The “Process_SMOSxL1C” mex-function is being used for calibration and comparisons with synthetic observations obtained by satellite simulators alike SMOS or SMAP by []. The calibrated synthetic brightness temperatures are then utilized as state variables for data assimilation experiments applied to land-surface-atmosphere coupled models as shown by []. For instance, Figure 5 depicts the agreement of simulations by the Community Microwave Emission Model (CMEM) [] after being calibrated against SMOS multi-incidence angle brightness temperatures processed by “Process_SMOSxL1C” mex-function. The box-plots are composed by the median (read dot), the inter-quantile region (blue box), the extremes (whiskers), and outliers as green-dots.

Figure 5 

Simulation of brightness temperatures at 1.4 GHz and three incidence angles: 20° (top), 30° (center) and 40° (bottom). The black-line is the median of the TB distribution within the Neckar catchment, the gray area is the inter-quantile region and the lighter gray area indicate the 5% to 95% quantiles. The Box-plots depict the statistics of the distributions of the real measurements by SMOS and processed by “Process_SMOSxL1C” mex-function.

The “Process_SMOSxL1C” mex-function is documented online at https://github.com/pablosaa/Process_SMOS_L1C/wiki.

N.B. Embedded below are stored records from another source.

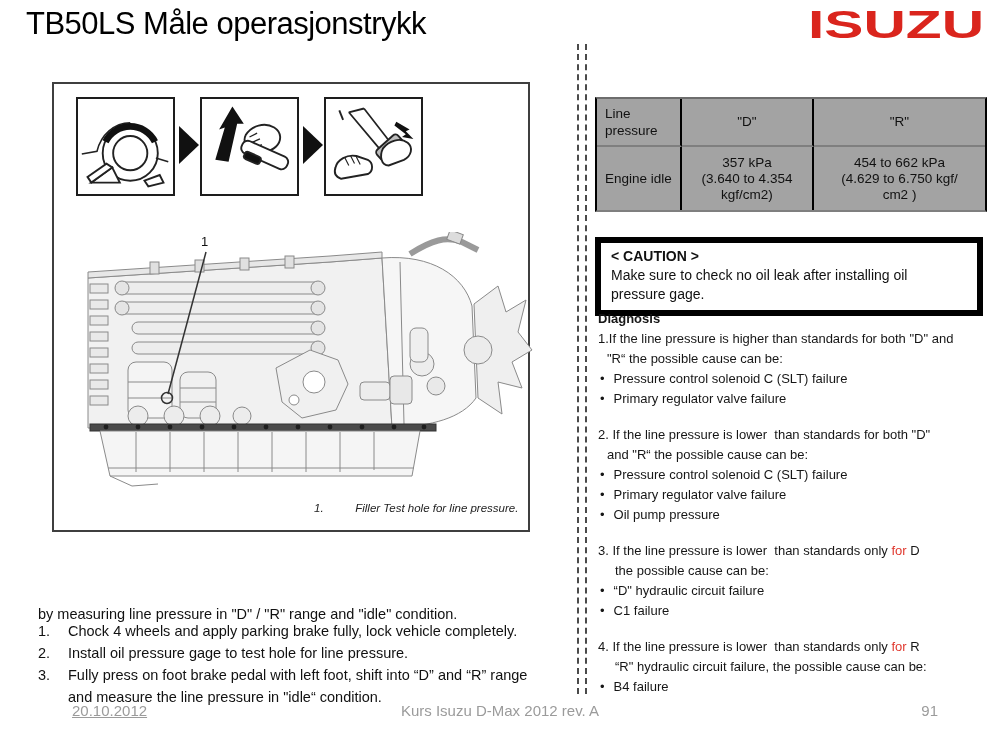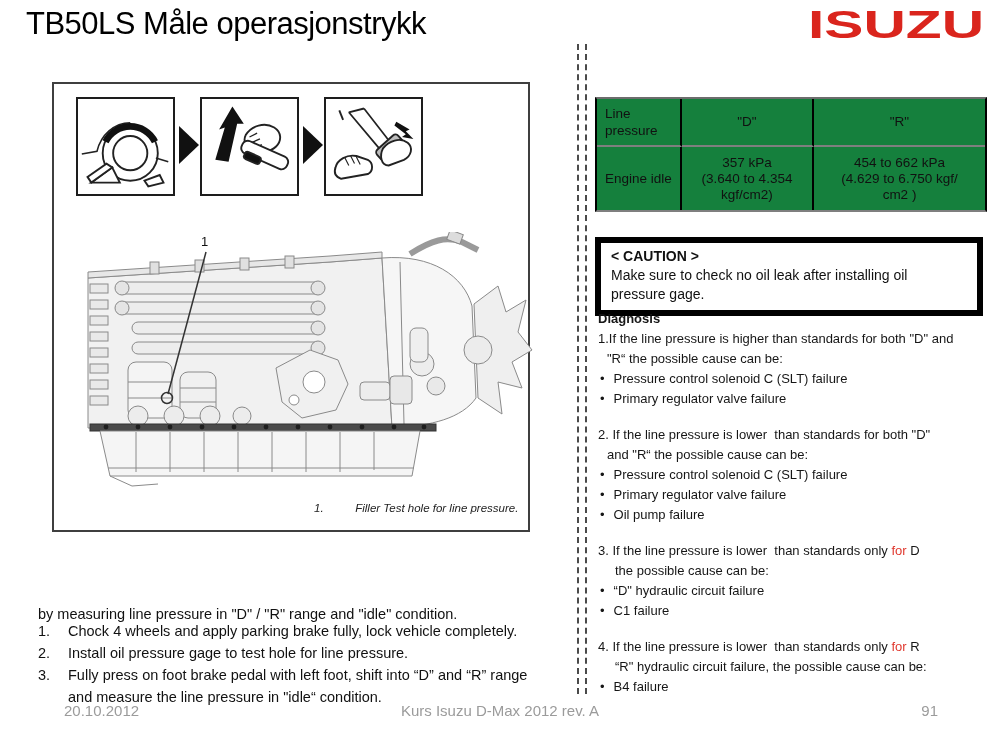--- a/index.html
+++ b/index.html
@@ -40,7 +40,7 @@
   .ptable{position:absolute;left:595px;top:97px;width:388px;
           border:2px solid #000;border-bottom:2px solid #7f7f7f;border-top:2px solid #6d6d6d;
           display:grid;grid-template-columns:85px 132px 171px;box-sizing:content-box;
-          font-size:13.5px;line-height:17px;background:#15803d;}
+          font-size:13.5px;line-height:17px;background:#a3a3a3;}
   .ptable .cell{border-right:2px solid #000;border-bottom:2px solid #7f7f7f;
                 display:flex;align-items:center;box-sizing:border-box;}
   .ptable .cell:nth-child(3n){border-right:none;}

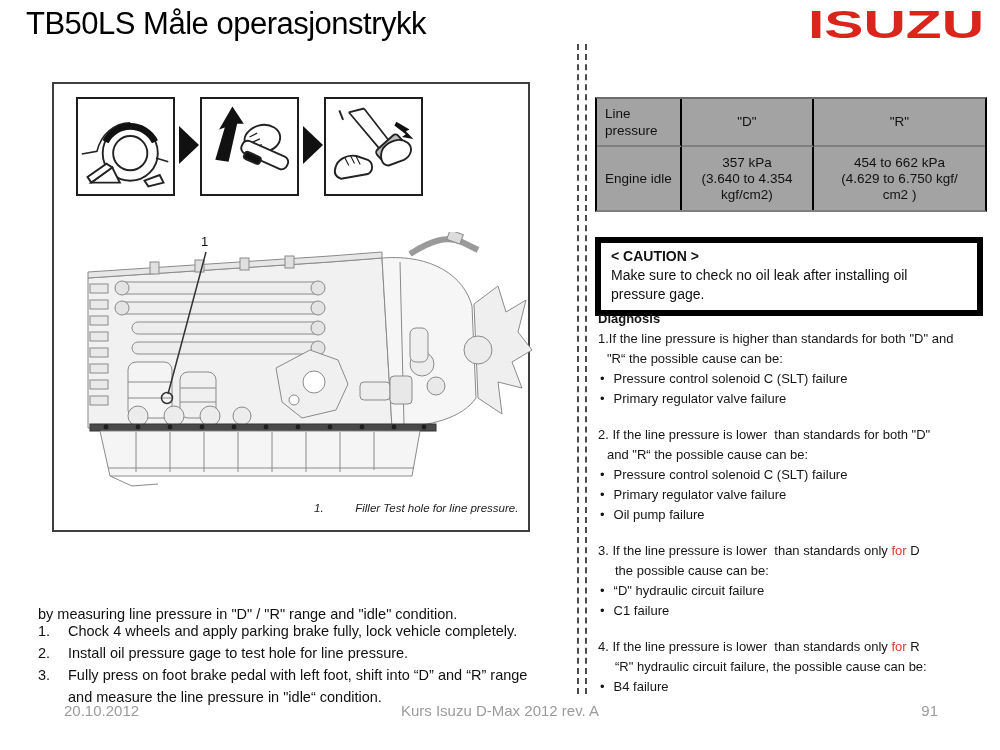--- a/index.html
+++ b/index.html
@@ -295,7 +295,7 @@
       <div class="dx-line indent-a">and "R“ the possible cause can be:</div>
       <div class="dx-bullet">Pressure control solenoid C (SLT) failure</div>
       <div class="dx-bullet">Primary regulator valve failure</div>
-      <div class="dx-bullet">Oil pump failure</div>
+      <div class="dx-bullet">Oil pump pressure</div>
     </div>
 
     <div class="dx-section dx-gap">

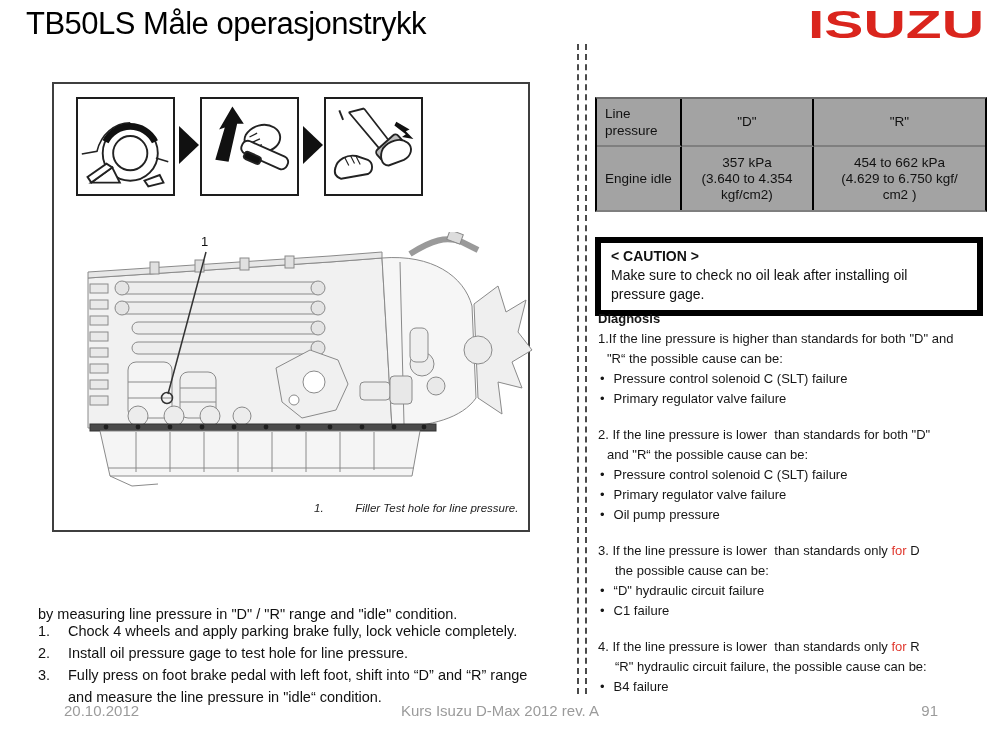--- a/index.html
+++ b/index.html
@@ -69,7 +69,7 @@
 
   
   .footer{position:absolute;left:0;top:702px;width:1000px;font-size:15px;color:#9b9b9b;}
-  .f-date{position:absolute;left:64px;}
+  .f-date{position:absolute;left:72px;text-decoration:underline;}
   .f-course{position:absolute;left:0;width:1000px;text-align:center;}
   .f-page{position:absolute;right:62px;}
 </style>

So far the “Process_SMOSxL1C” mex-function is able to work only with L1C scientific data files (SC), however SMOS also provides the L1C browse product (BW) which only contains data for the incidence angle of 42.5°. “Process_SMOSxL1C” is not yet adjusted to support this browse product, but any contribution is welcome by making a pull request to the Process_SMOS_L1C GitHub repository. Any support mechanisms is based on a voluntary basis via the repository.